Find the lines of the material below that include the string "none", then copy each one.
=-=-=-=-=
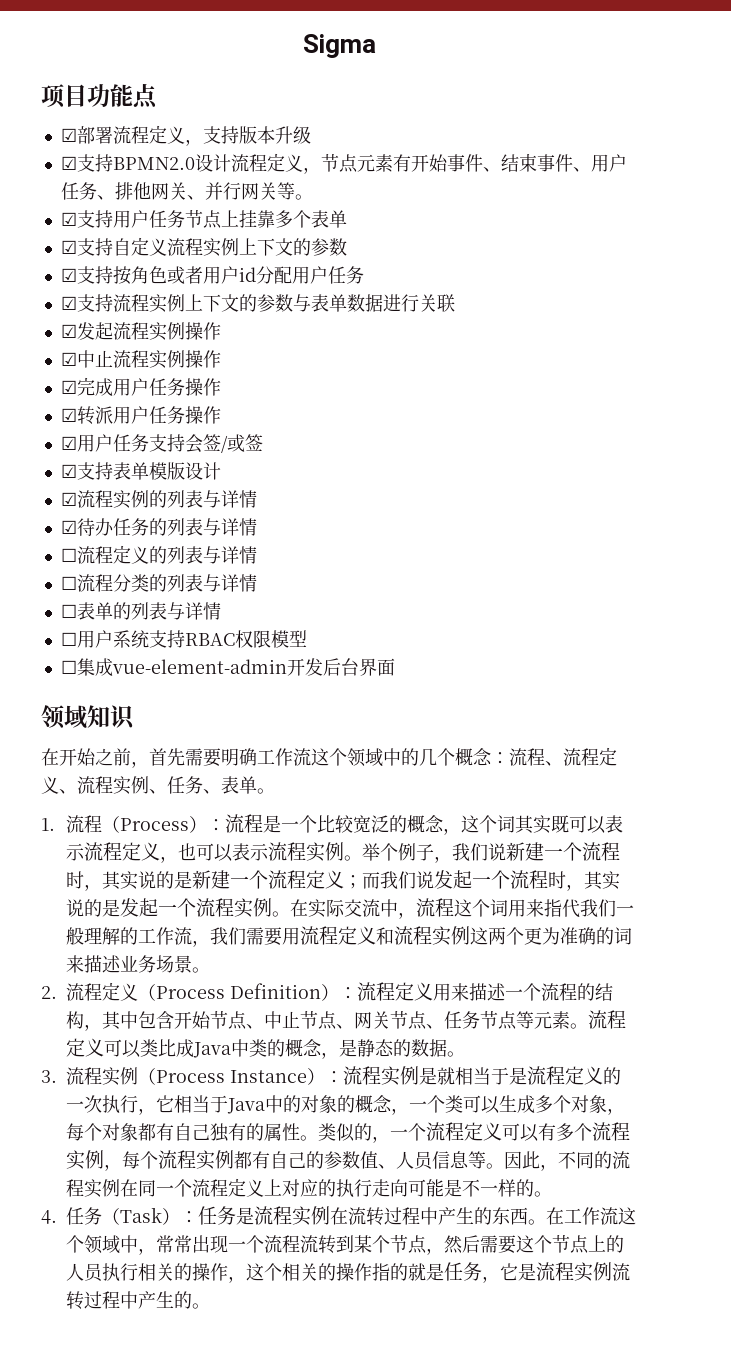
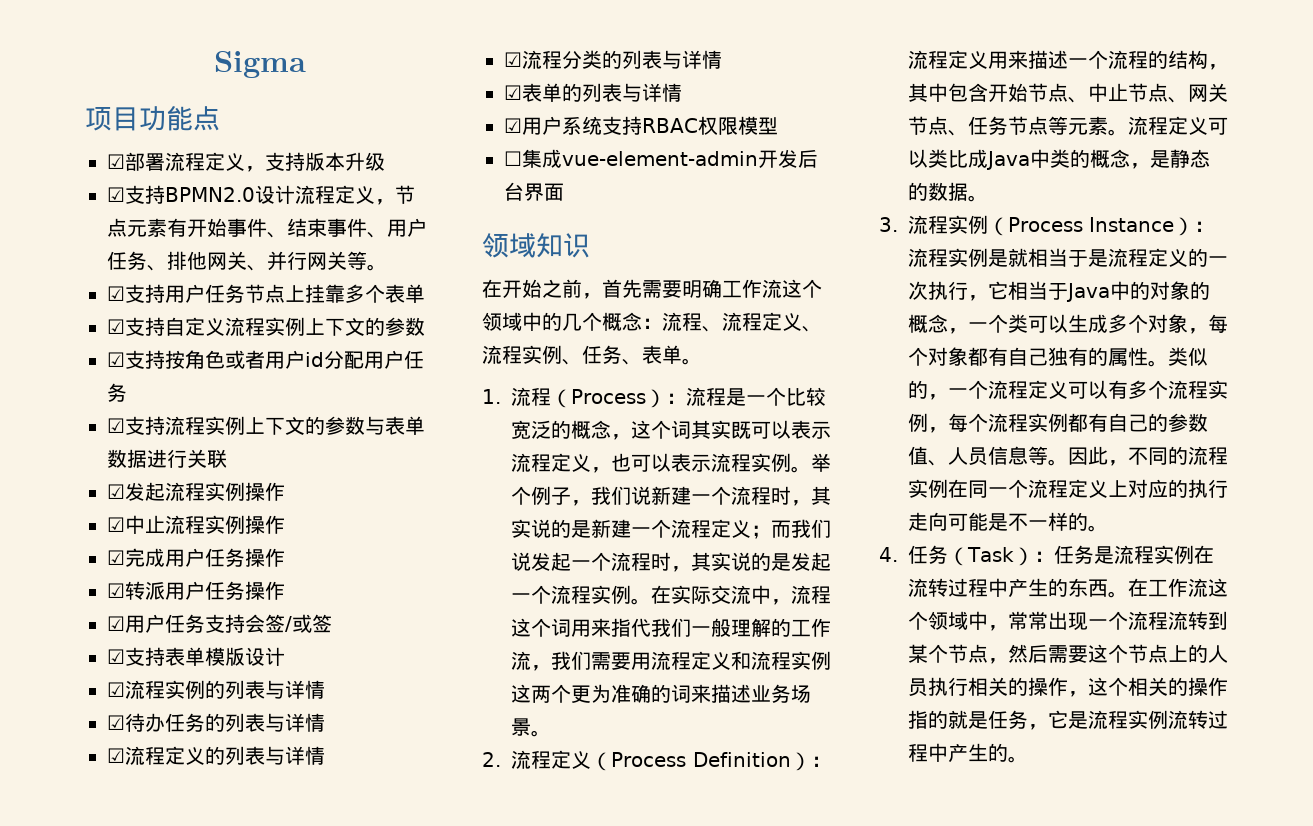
[60,548,77,562] ☐ -> [107,748,125,763] ☑
[60,576,77,590] ☐ -> [504,52,522,67] ☑
[60,604,77,618] ☐ -> [504,85,522,100] ☑
[60,632,77,646] ☐ -> [504,118,522,133] ☑

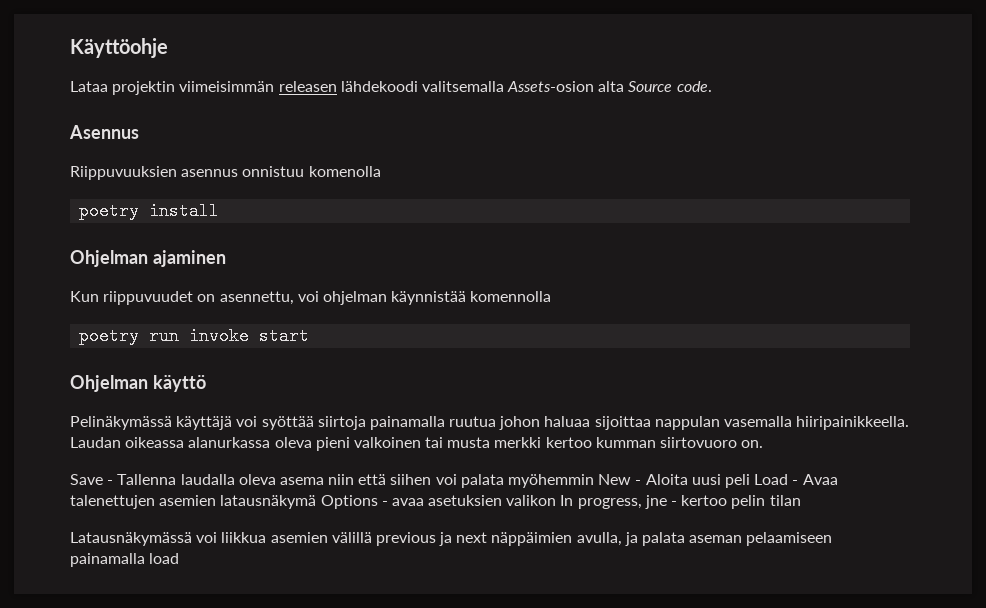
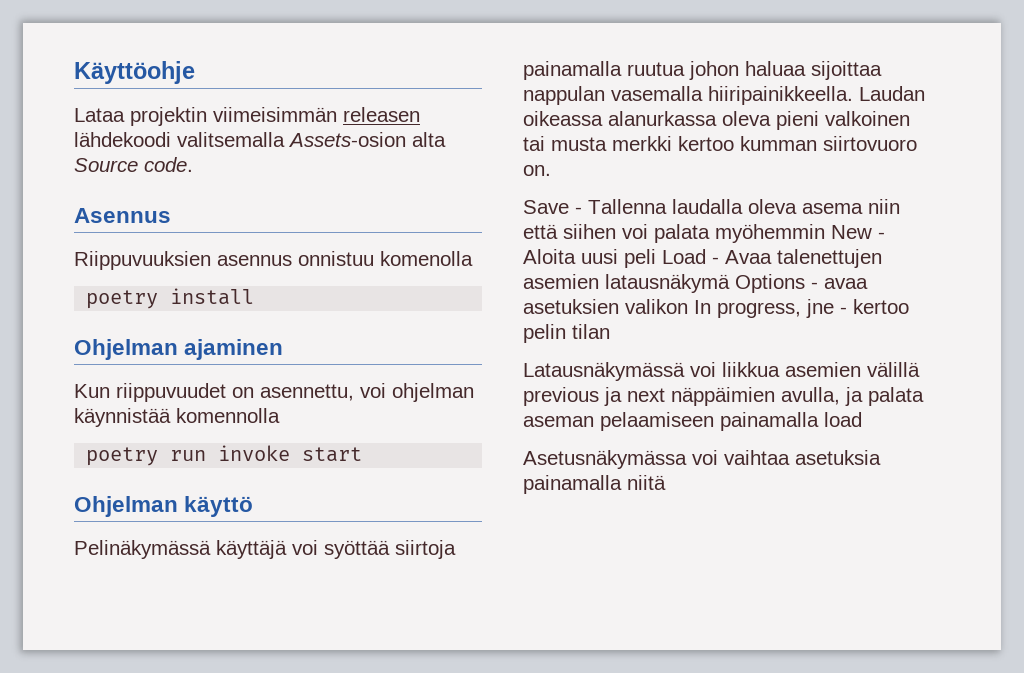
(180, 558) none -> [523,450,881,469] [523,475,666,494] // Asetusnäkymässa voi vaihtaa asetuksia painamalla niitä

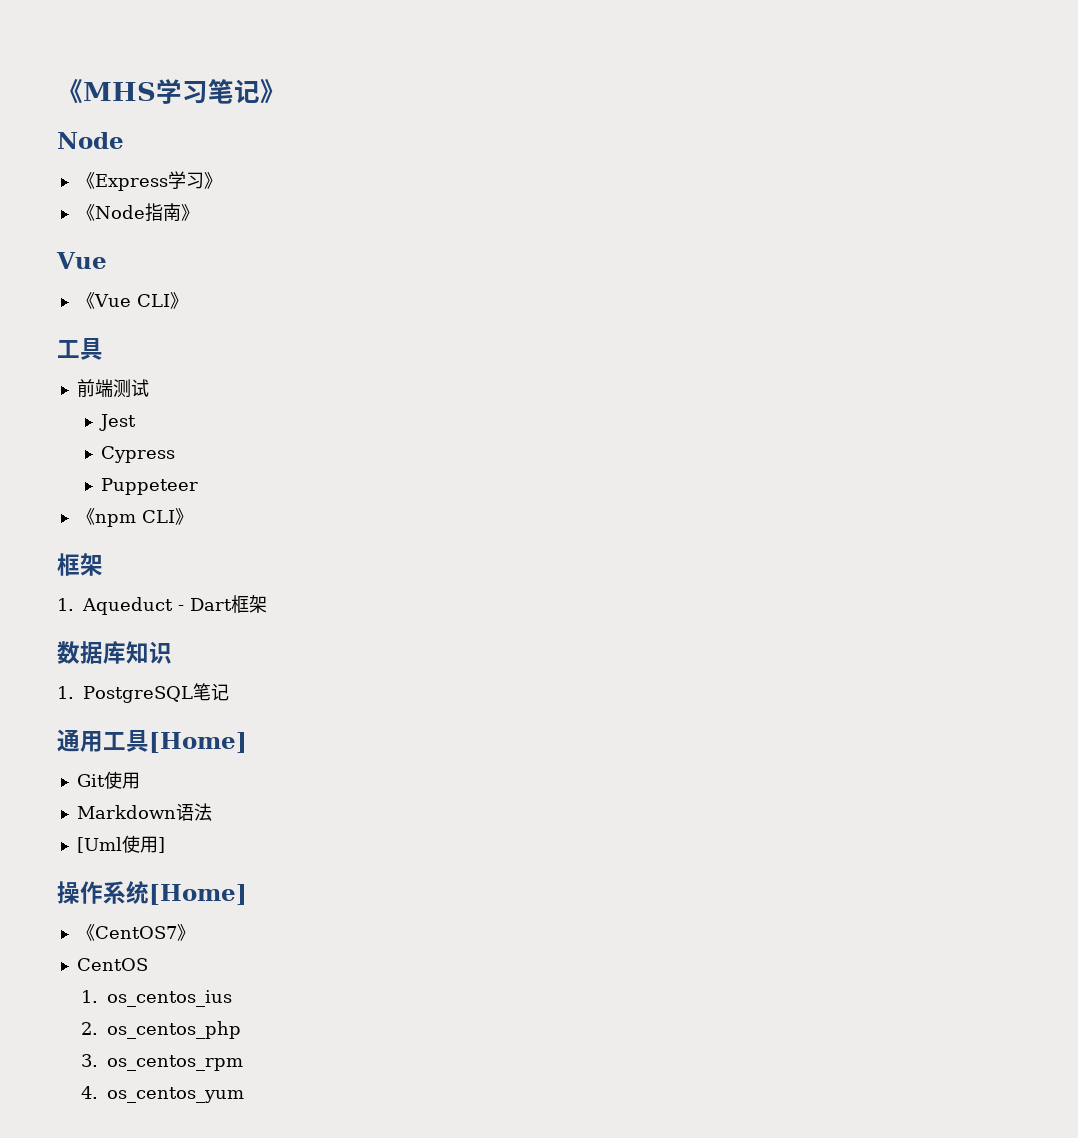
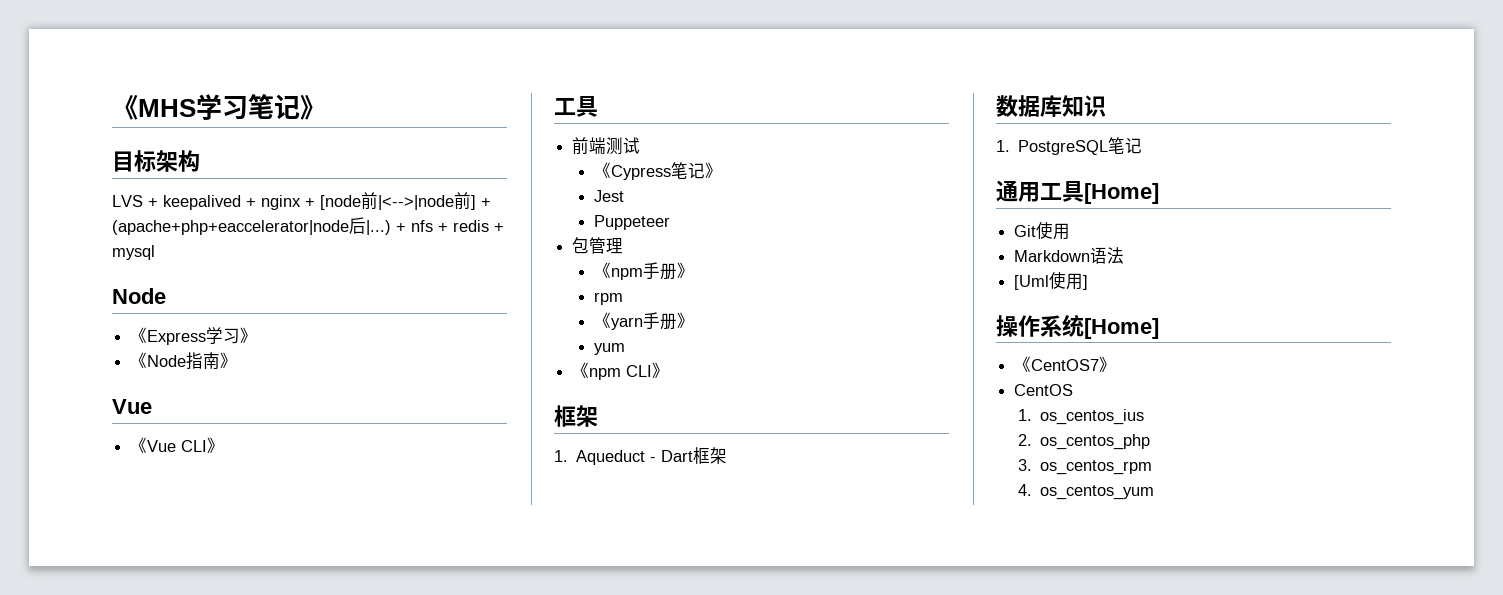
(286, 91) none -> [112,150,200,172] [112,192,491,210] [112,217,504,235] [112,245,155,260] // 目标架构 // LVS + keepalived + nginx + [node前|<-->|node前] + (apache+php+eaccelerator|node后|...) + nfs + redis + mysql
[98,414,136,431] [100,446,175,463] [100,478,198,495] Jest // Cypress // Puppeteer -> [593,162,722,180] [593,190,624,202] [593,215,670,230] [572,237,624,254] [593,262,694,280] [593,292,623,305] [593,312,694,330] [593,343,625,355] 《Cypress笔记》 // Jest // Puppeteer // 包管理 // 《npm手册》 // rpm // 《yarn手册》 // yum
=-=-=-=-=
Solved exercise:
(180, 558) none -> [523,450,881,469] [523,475,666,494] // Asetusnäkymässa voi vaihtaa asetuksia painamalla niitä
(286, 91) none -> [112,150,200,172] [112,192,491,210] [112,217,504,235] [112,245,155,260] // 目标架构 // LVS + keepalived + nginx + [node前|<-->|node前] + (apache+php+eaccelerator|node后|...) + nfs + redis + mysql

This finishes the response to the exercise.